Move Over Meth, Czech Moonshine Is Real Problem

A couple days ago Marc Herman told us that while Europe doesn’t have the meth habit the United States has, if it had a capital of crank, that would be the Czech Republic. As hmunkey commented on Herman’s piece, “Everytime we get news in France about meth, it’s always sourced back to the CR.”

Still, the European Monitoring Centre for Drugs and Drug Addiction rates cannabis, both in bud form and as hashish, as the Czech’s drug of choice, followed by ecstasy and then meth. But the poor-man’s party chemical that has the Czechs most alarmed right now is alcohol—or rather, poorly made moonshine.
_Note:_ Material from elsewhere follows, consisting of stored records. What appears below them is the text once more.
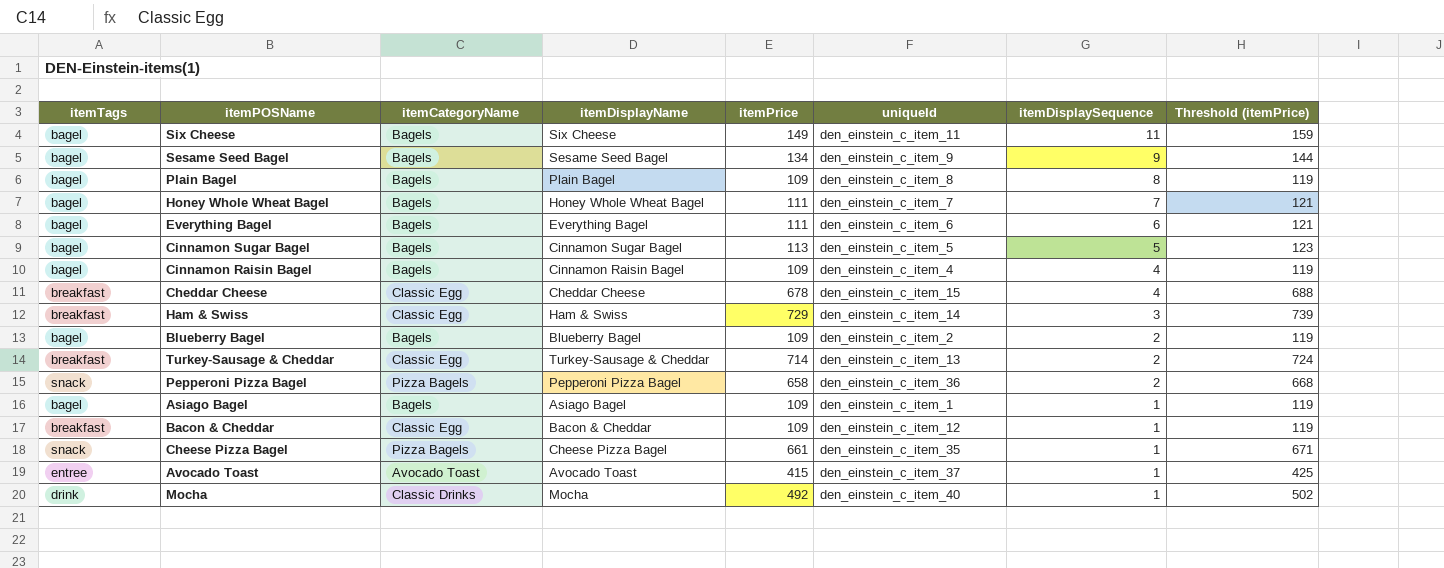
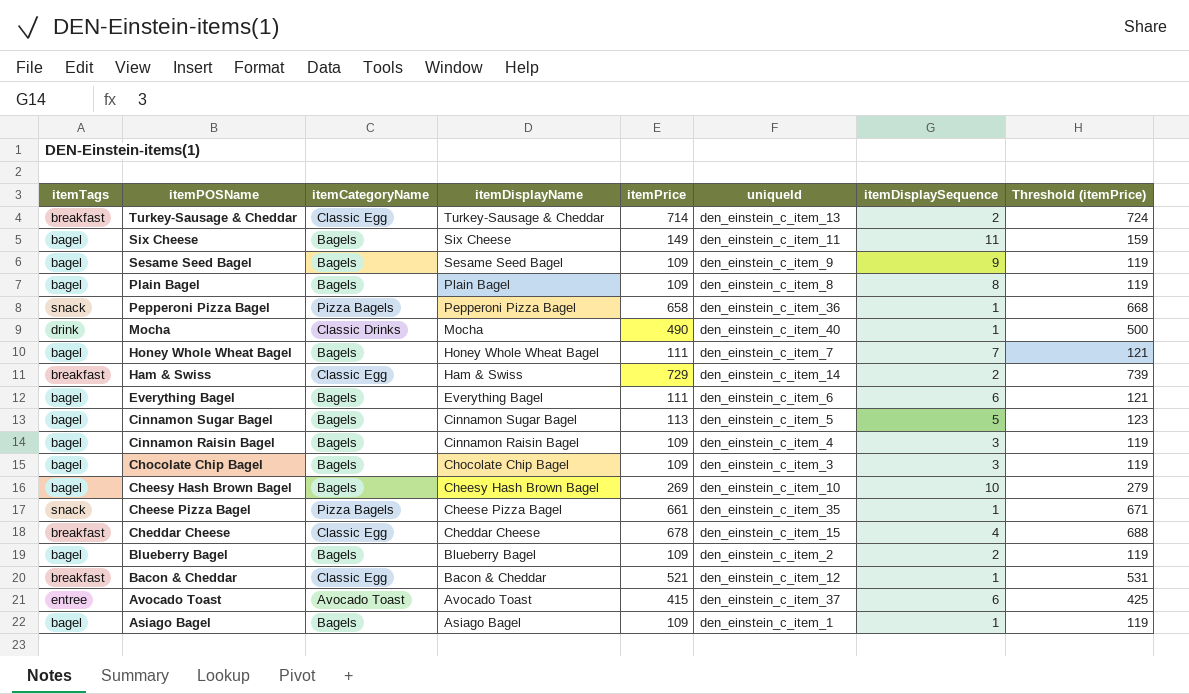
row order: itemDisplaySequence descending -> itemPOSName descending
Sesame Seed Bagel | itemPrice: 134 -> 109
Sesame Seed Bagel | Threshold (itemPrice): 144 -> 119
Pepperoni Pizza Bagel | itemDisplaySequence: 2 -> 1
Mocha | itemPrice: 492 -> 490
Mocha | Threshold (itemPrice): 502 -> 500
Ham & Swiss | itemDisplaySequence: 3 -> 2
Cinnamon Raisin Bagel | itemDisplaySequence: 4 -> 3
row Chocolate Chip Bagel: none -> bagel | Bagels | Chocolate Chip Bagel | 109 | den_einstein_c_item_3 | 3 | 119
row Cheesy Hash Brown Bagel: none -> bagel | Bagels | Cheesy Hash Brown Bagel | 269 | den_einstein_c_item_10 | 10 | 279
Bacon & Cheddar | itemPrice: 109 -> 521
Bacon & Cheddar | Threshold (itemPrice): 119 -> 531
Avocado Toast | itemDisplaySequence: 1 -> 6

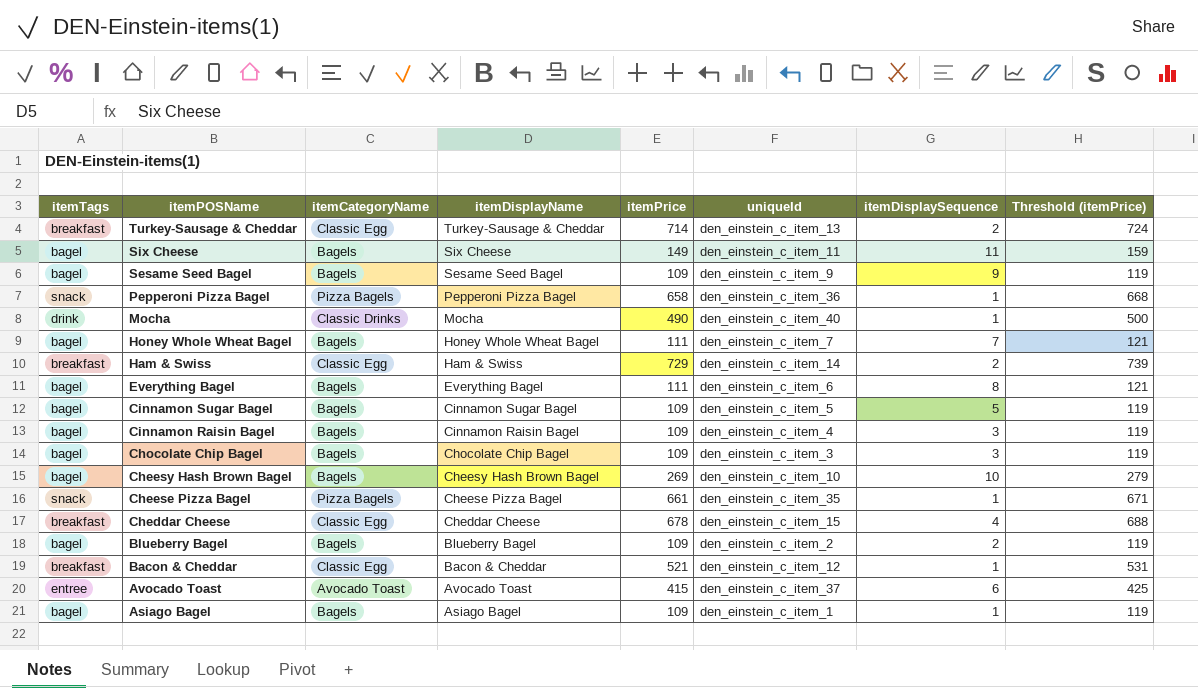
row Plain Bagel: bagel | Bagels | Plain Bagel | 109 | den_einstein_c_item_8 | 8 | 119 -> none
Everything Bagel | itemDisplaySequence: 6 -> 8
Cinnamon Sugar Bagel | itemPrice: 113 -> 109
Cinnamon Sugar Bagel | Threshold (itemPrice): 123 -> 119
Prague has banned sales of hard liquor by licensed street vendors after the 19th death in Central Europe (16 in the Czech Republic) from bootleg rum or vodka in the last week. The bad hooch was laced with methanol, which is added to make the cheap stuff have more brain-cell-killing oomph.

“People with the lowest income are looking for the cheapest alcohol and are ready to accept unknown origins,” the executive director of a spirits producers lobby told the Associated Press. It’s estimated about a fifth of the spirits sold in the land of pilsner is bootleg.

According to the monitoring center, 55 people in the Czech Republic died from illicit drugs in 2010, 18 of those deaths linked to meth. Meanwhile, Russia remains the league-leader for deaths from bootleg booze, although many countries report problems now and then.